## TASK
Could you copy, word for word, only the lines from the one containing "SADER® Epoxy RÁPIDO" through the last line of the records below, both included?

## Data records
──────

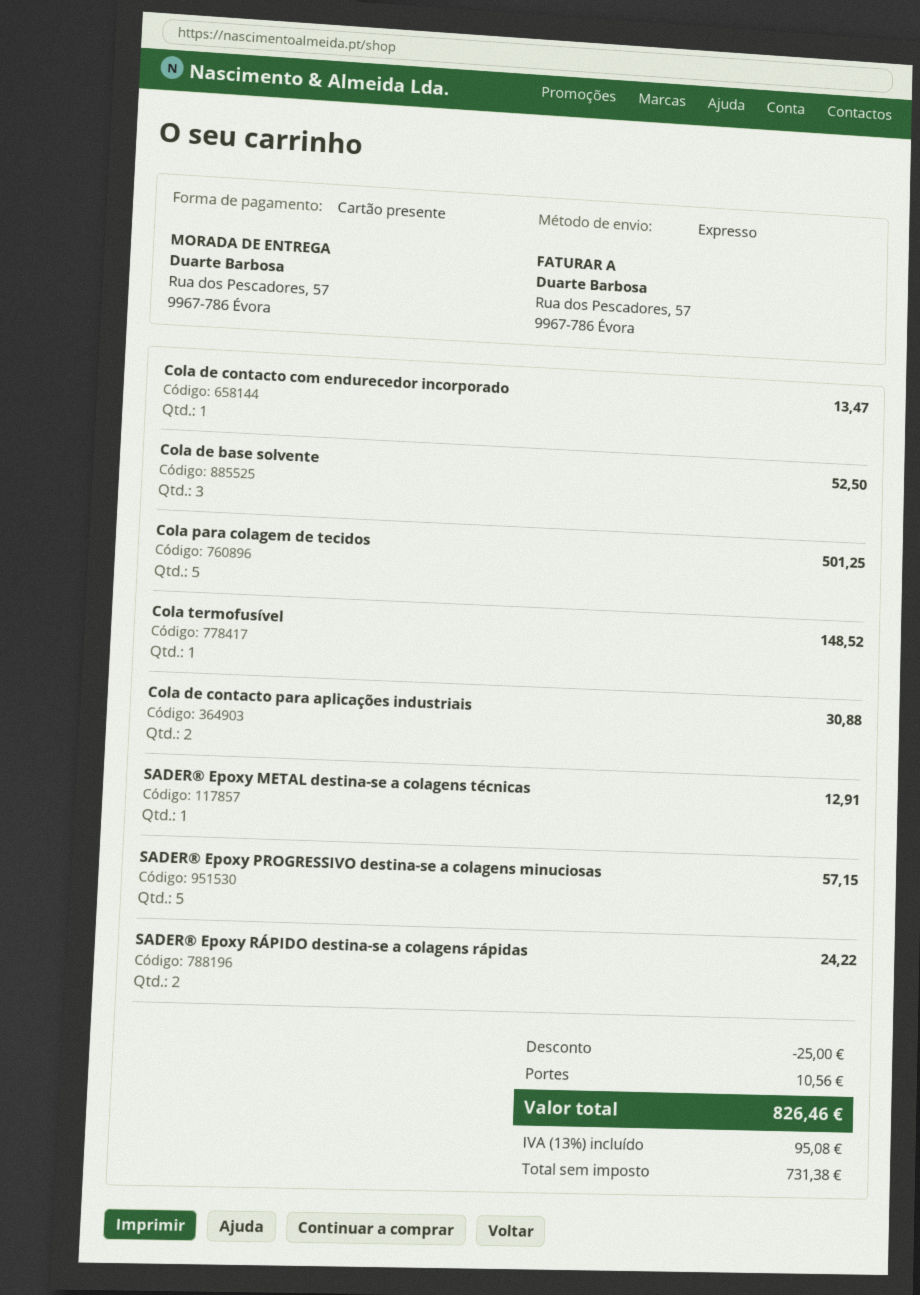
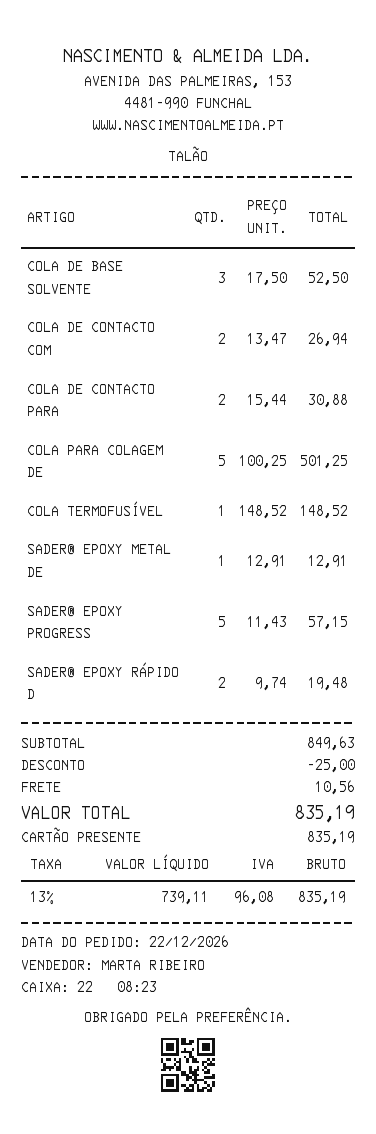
Cola de contacto com endurecedor incorporado: 1 for 13.47 -> 2 for 26.94
SADER® Epoxy RÁPIDO destina-se a colagens rápidas: 2 for 24.22 -> 2 for 19.48
net: 731.38 -> 739.11
tax: 13% = 95.08 -> 13% = 96.08
total: 826.46 -> 835.19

──────

## ANSWER SPACE
SADER® Epoxy RÁPIDO destina-se a colagens rápidas: 2 for 24.22 -> 2 for 19.48
net: 731.38 -> 739.11
tax: 13% = 95.08 -> 13% = 96.08
total: 826.46 -> 835.19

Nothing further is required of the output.